The National Lung Cancer Partnership heralded the results of the National Lung Screening Trial (NLST), released today by the National Cancer Institute (NCI), sponsor of the trial. The research, which compared low-dose spiral CT to standard chest X-ray in the early detection of lung cancer, found 20 percent fewer lung cancer deaths among those screened with CT compared to those screened with chest X-ray.
“We welcome this announcement of the results from this landmark trial and the important new scientific information it provides about the roles of CT and X-ray in the screening and early detection of lung cancer,” said Joan Schiller, MD, president of the National Lung Cancer Partnership and chief of hematology/oncology at the University of Texas Southwestern Medical Center. “We now have a path forward and the evidence we need to advise people about screening ? especially those at high risk for this disease. This trial is the first to look at these screening methods in a randomized controlled study, which is considered the gold standard of scientific research.”
The study, ongoing since 2002, included more than 53,000 men and women ages 55 ? 74 who were at very high risk for lung cancer. Participants had a heavy smoking history, defined as at least one pack of cigarettes per day for 30 years or more.
“This is important new information for people at risk for lung cancer and their health care providers,” said Regina Vidaver, Ph.D., executive director of the National Lung Cancer Partnership. “Lung cancer is the No. 1 cause of cancer deaths in the U.S. and people are clamoring for guidance on what they can do to find it in its earliest stage when it is more treatable. This data guides our recommendations.”
“Now, more than ever, it’s important for people to talk with their doctors about whether CT screening is right for them,” said Dr. Vidaver. “Each patient deserves an evaluation and recommendation that takes their personal situation into account.”
Participants in the trial were randomized to receive either a CT scan or chest X-ray annually for three years. 25% of the group screened by CT had abnormal findings that required further follow up, such as additional CT scans, lung biopsy and/or thoracic surgery. Further analysis is needed to determine what proportion of those abnormalities were false positive findings.
An analysis with more detailed results will be prepared for publication in a peer-reviewed journal within the next few months.
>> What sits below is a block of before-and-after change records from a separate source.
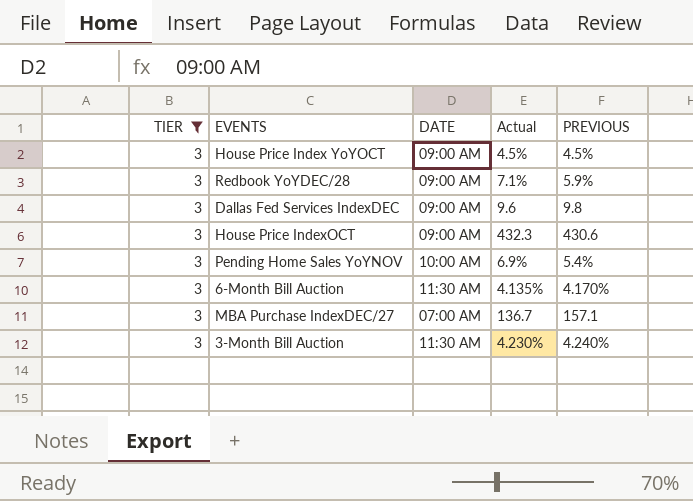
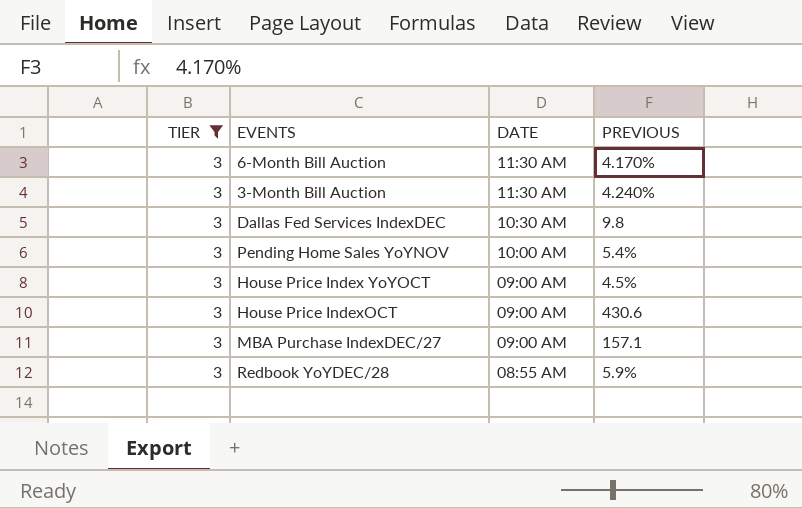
row order: none -> DATE descending
column Actual | position: 4 -> none
Dallas Fed Services IndexDEC | DATE: 09:00 AM -> 10:30 AM
MBA Purchase IndexDEC/27 | DATE: 07:00 AM -> 09:00 AM
Redbook YoYDEC/28 | DATE: 09:00 AM -> 08:55 AM

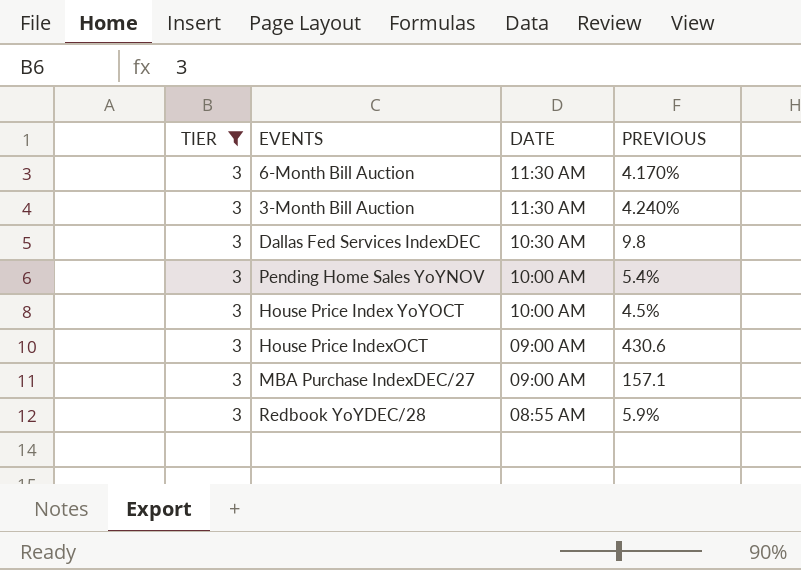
House Price Index YoYOCT | DATE: 09:00 AM -> 10:00 AM

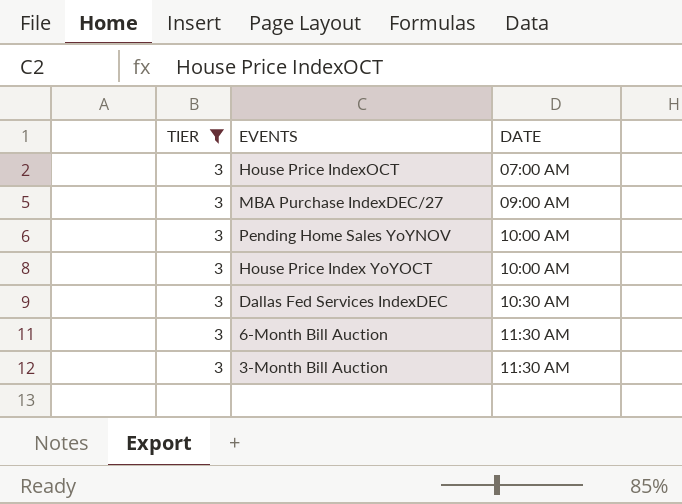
row order: DATE descending -> DATE ascending
column PREVIOUS | position: 4 -> none
row Redbook YoYDEC/28: 3 | 08:55 AM | 5.9% -> none
House Price IndexOCT | DATE: 09:00 AM -> 07:00 AM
“These results give us clear indication of how to screen those who are known to be at high risk of the disease. However, the Partnership continues to advocate for research into additional screening methods that will identify other high risk groups without a heavy smoking history,” said Dr. Schiller.
The Partnership also promotes and directly funds needed research into improving our understanding of lung cancer, its basic biology, risk factors, and how to prevent and treat the disease, which kills more people each year than breast, prostate, colon and pancreatic cancers combined.